Italian railway signalling block system

Blocco automatico a correnti codificate (BACC or BAcc, automatic block with codified currents) is a signalling block system used in Italy on railway lines using 3 kV DC electrification.

The track circuits used to detect the presence of a train also transmit coded signals to the trains which are used for train protection and cab signaling. Train protection systems that use BAcc are RS4 Codici, RS9 Codici and SCMT.

== Codes ==
The information is conveyed by superposition of two amplitude-modulated alternating currents in the rails (with a carrier frequency of 50 Hz and 178 Hz, respectively). Receiver coils in front of the first axle of a locomotive or control car are used to detect the signal.

The frequency of the modulating signal encodes the signal aspect:

| modulation frequency of 50 or 83.3 Hz carrier | modulation frequency of 178 Hz carrier | code | meaning |
|---|---|---|---|
| (none) | (none) | AC (Assenza di Codice) | transmission failure, e.g. on a siding not equipped with the required track circuitry |
| 75 / min | (none) | 75 | the next signal is at "stop" or the train is about to enter a dead-end track, a partially occupied track or a track with particular short braking distance |
| 120 / min | (none) | 120 | the next signal displays a speed restriction (to 30 km/h, 60 km/h or 100 km/h) |
| 120 / min | 75 / min | 120* | the next signal displays a speed restriction to 100 km/h |
| 120 / min | 120 / min | 120** | the next signal displays a speed restriction to 130 km/h (this code is currently not being used) |
| 180 / min | (none) | 180 | the next signal is at "proceed", but the signal after that is at "stop" or displays a speed restriction (this code is also being used to announce the end of the BACC-equipped line) |
| 180 / min | 75 / min | 180* | the next signal is at "proceed", but the signal after that displays a speed restriction (to 100 km/h or 130 km/h), or the train is approaching a slow zone with a speed limit of 150 km/h or less |
| 270 / min | (none) | 270 | proceed with a maximum speed of 180 km/h |
| 270 / min | 75 / min | 270* | proceed with a maximum speed of 220 km/h |
| 270 / min | 120 / min | 270** | proceed with a maximum speed of 250 km/h |

While RS4 Codici is a simple cab signalling system that only requires the driver to acknowledge any change in the aspect of the next signal, SSB (On board sub system) RS9 equipment also continuously monitors the train speed and computes braking curves according to the train's length, mass, and braking ability.

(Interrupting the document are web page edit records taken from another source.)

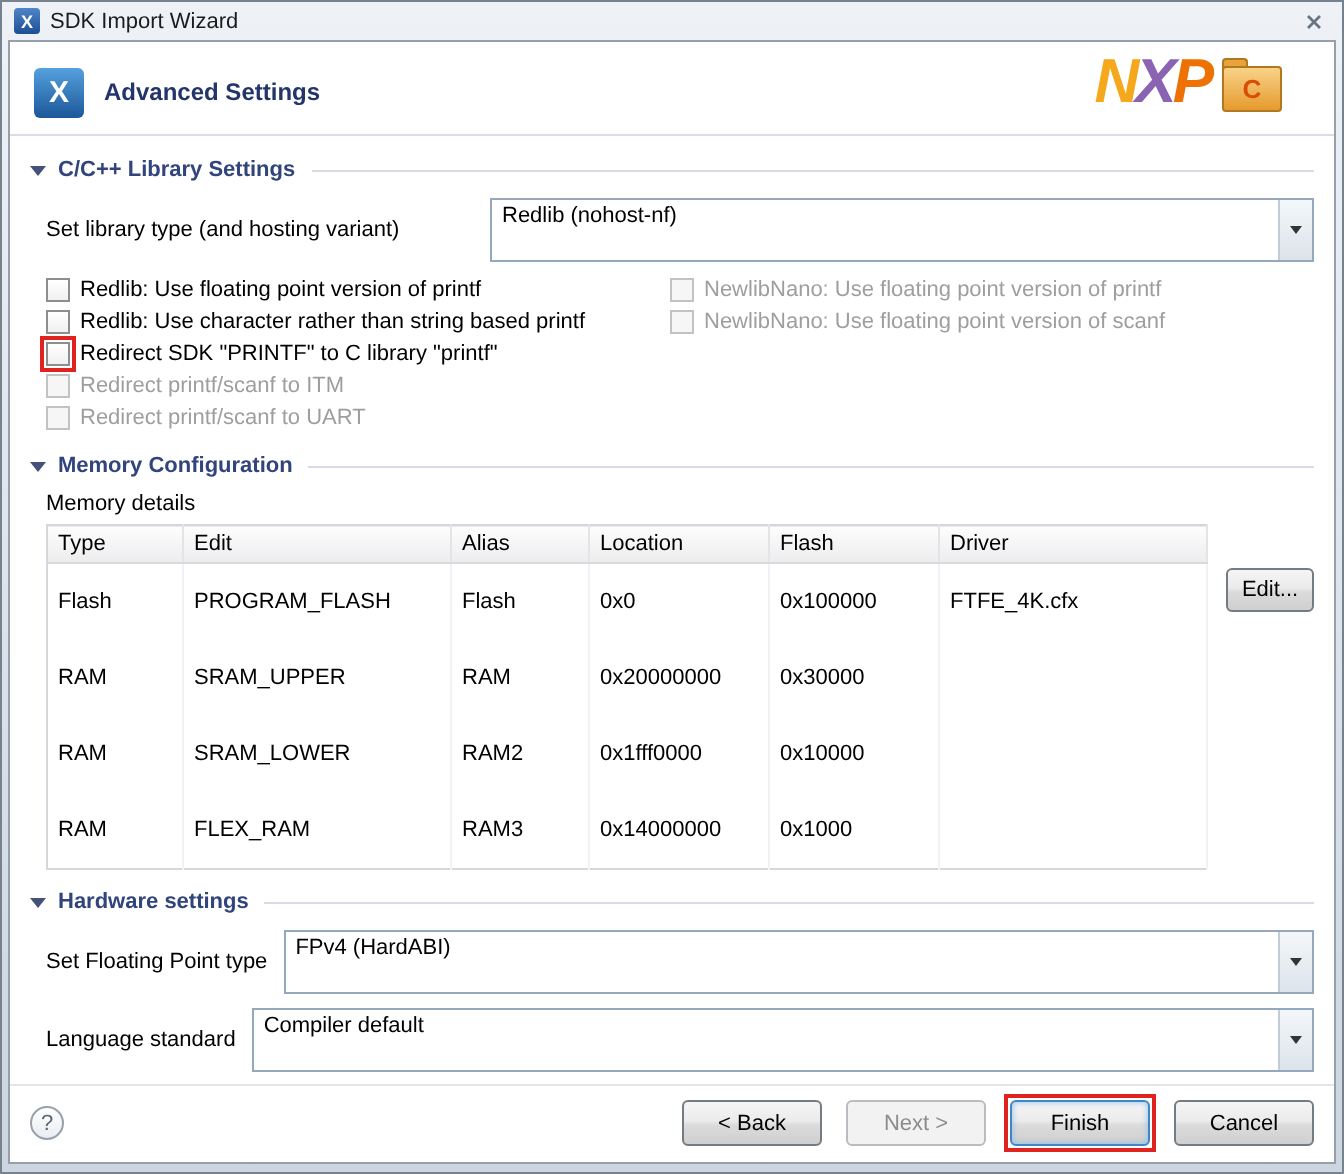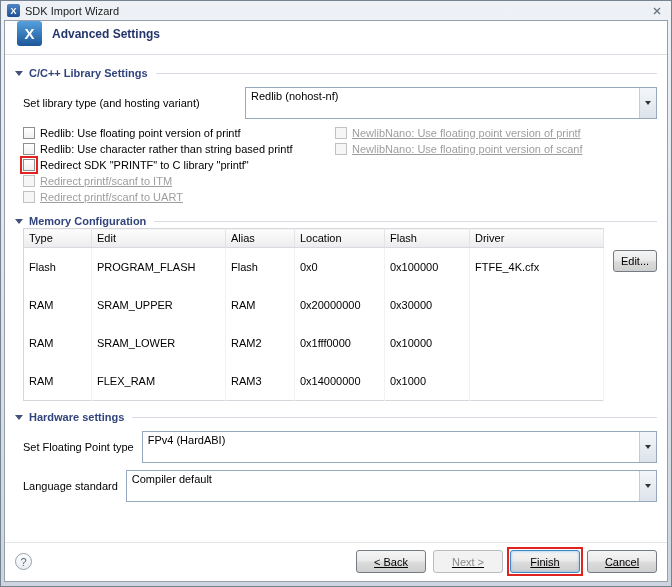--- a/index.html
+++ b/index.html
@@ -171,6 +171,15 @@
 
   <div class="dialog-body">
 
+    <div class="top-band">
+      <div class="brand">
+        <span class="brand-letters"><span class="brand-n">N</span><span class="brand-x">X</span><span class="brand-p">P</span></span>
+        <span class="folder-icon">
+          <span class="tab"></span>
+          <span class="bodyf">C</span>
+        </span>
+      </div>
+    </div>
 
     <div class="wizard-header">
       <span class="wizard-icon">X</span>

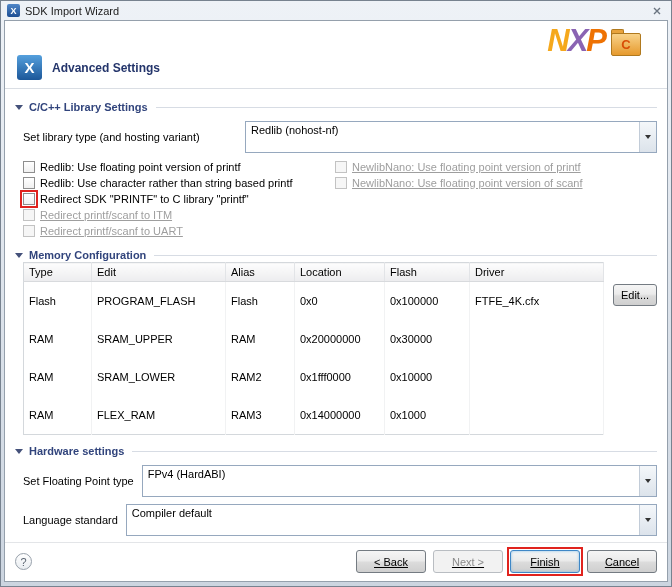--- a/index.html
+++ b/index.html
@@ -105,7 +105,7 @@
     border:1px solid #8e8e8e; background:linear-gradient(#fff,#f0f0f0);
   }
   .cb-row.disabled .checkbox { border-color:#c2c2c2; background:#f6f6f6; }
-  .cb-row.disabled .cb-label { color:#9e9e9e;text-decoration:underline; }
+  .cb-row.disabled .cb-label { color:#9e9e9e; }
   .cb-wrap { position:relative; display:inline-flex; margin-right:5px; }
   .cb-wrap .checkbox { margin-right:0; }
   .annotation-box { position:absolute; inset:-3px; border:2px solid #e0231e; pointer-events:none; }

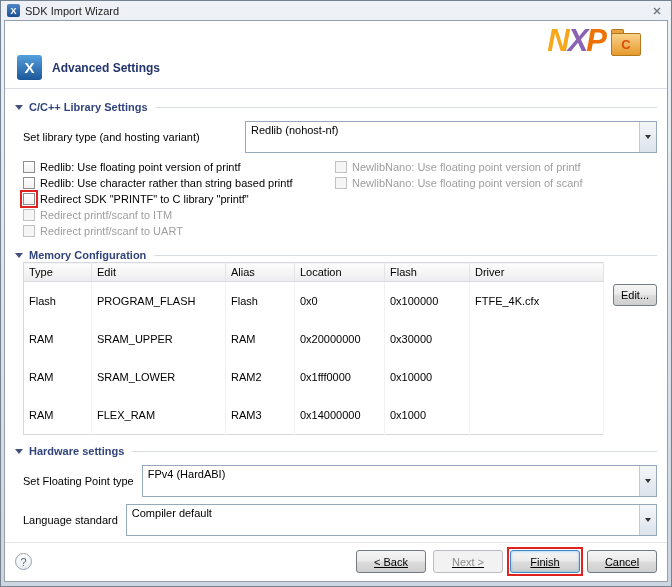--- a/index.html
+++ b/index.html
@@ -249,6 +249,7 @@
         <span class="section-rule"></span>
       </div>
 
+      <div class="mem-label">Memory details</div>
 
       <div class="mem-area">
         <table class="mem-table">

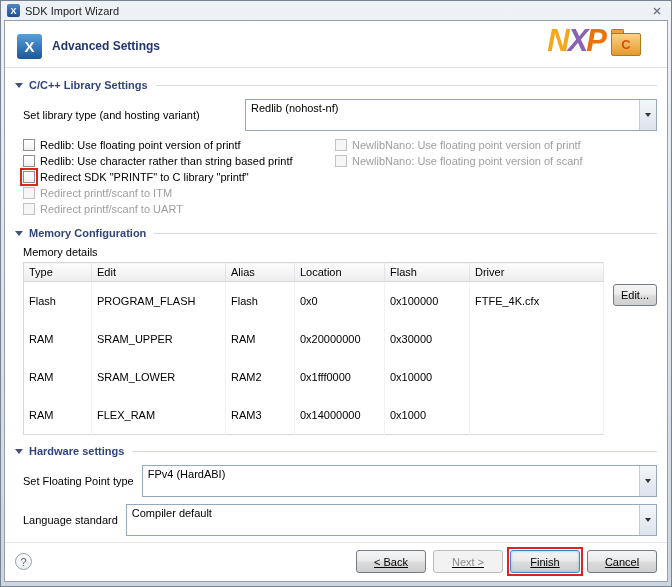--- a/index.html
+++ b/index.html
@@ -152,7 +152,7 @@
     background:linear-gradient(#fff,#e9edf1);
     display:flex; align-items:center; justify-content:center; font-size:11px;
   }
-  .footer-buttons { margin-left:auto; display:flex; align-items:flex-start; gap:7px;text-decoration:underline; }
+  .footer-buttons { margin-left:auto; display:flex; align-items:flex-start; gap:12px; }
 </style>
 </head>
 <body>

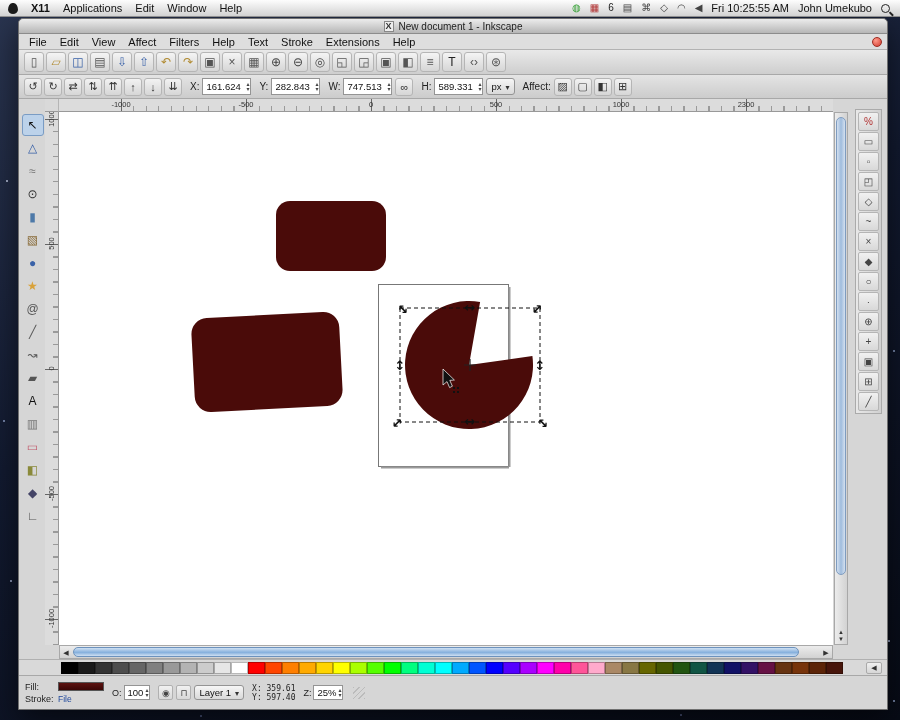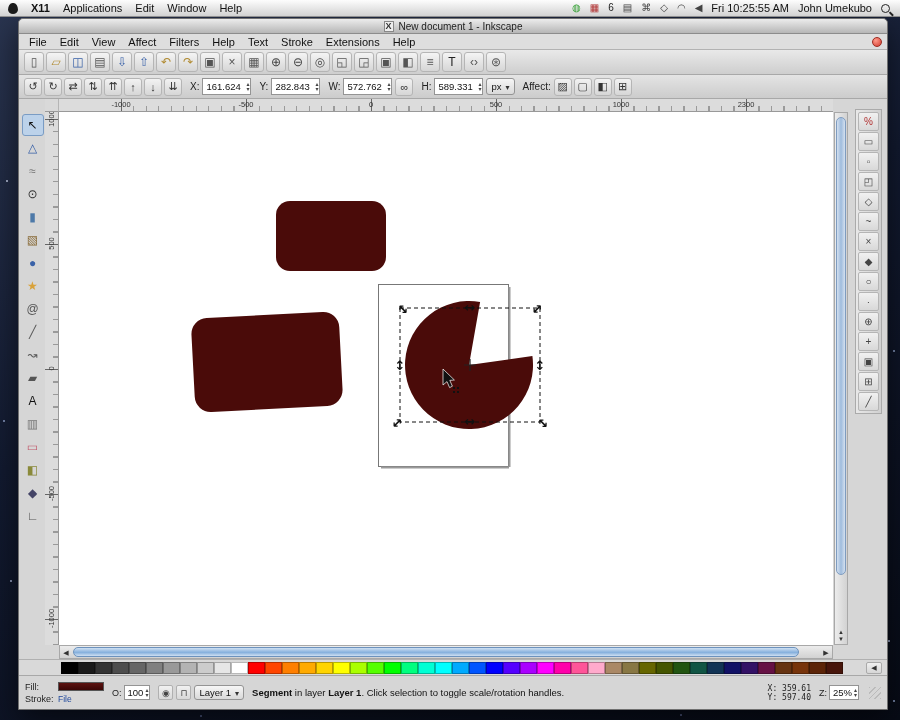--- a/index.html
+++ b/index.html
@@ -214,7 +214,7 @@
         </span>
       <span class="flabel">W:</span>
       <span class="field">
-          <span class="fval">572.762</span>
+          <span class="fval">747.513</span>
           <span class="spin"></span>
         </span>
       <span class="sbtn">∞</span>

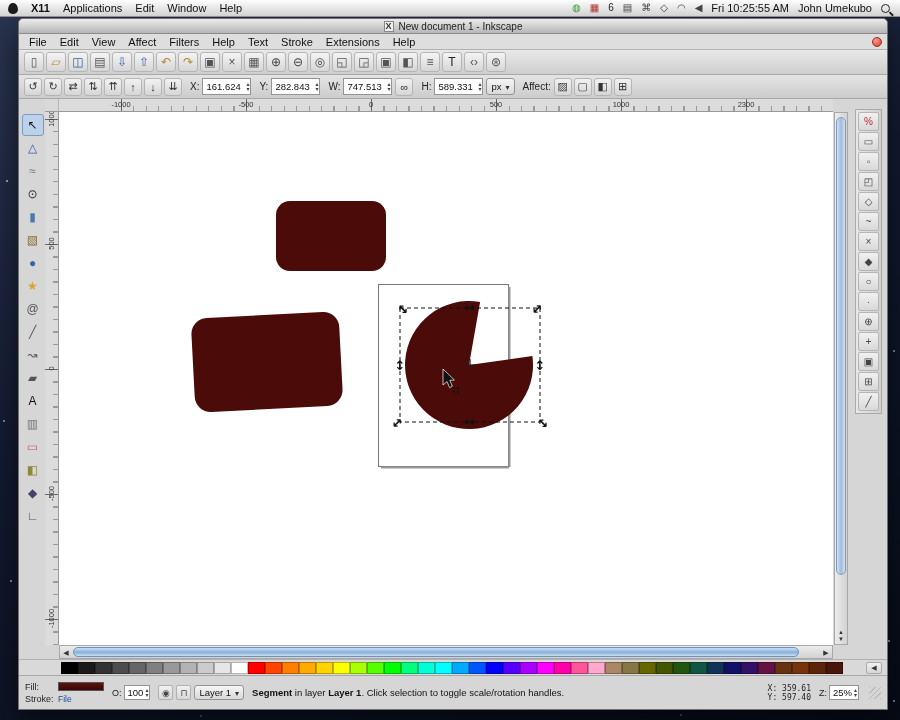--- a/index.html
+++ b/index.html
@@ -411,9 +411,6 @@
             <span class="dd"></span>
           </span>
       </div>
-      <div class="msg">
-        <b>Segment</b><span> in layer </span><b>Layer 1</b><span>. Click selection to toggle scale/rotation handles.</span>
-      </div>
       <div class="coords">
         <div>X: 359.61</div>
         <div>Y: 597.40</div>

RS4 Codici uses a single 50 Hz alternating current. All codes that do not use the 178 Hz carrier are used identically for both RS4 and RS9 Codici. Thus, RS9 is backward-compatible to RS4 Codici.

An alarm is sounded in the cab if the train exceeds the speed setpoint by more than 3 km/h. If the train exceeds the speed setpoint by more than 5 km/h or misses the designated stopping place, the system applies emergency brakes.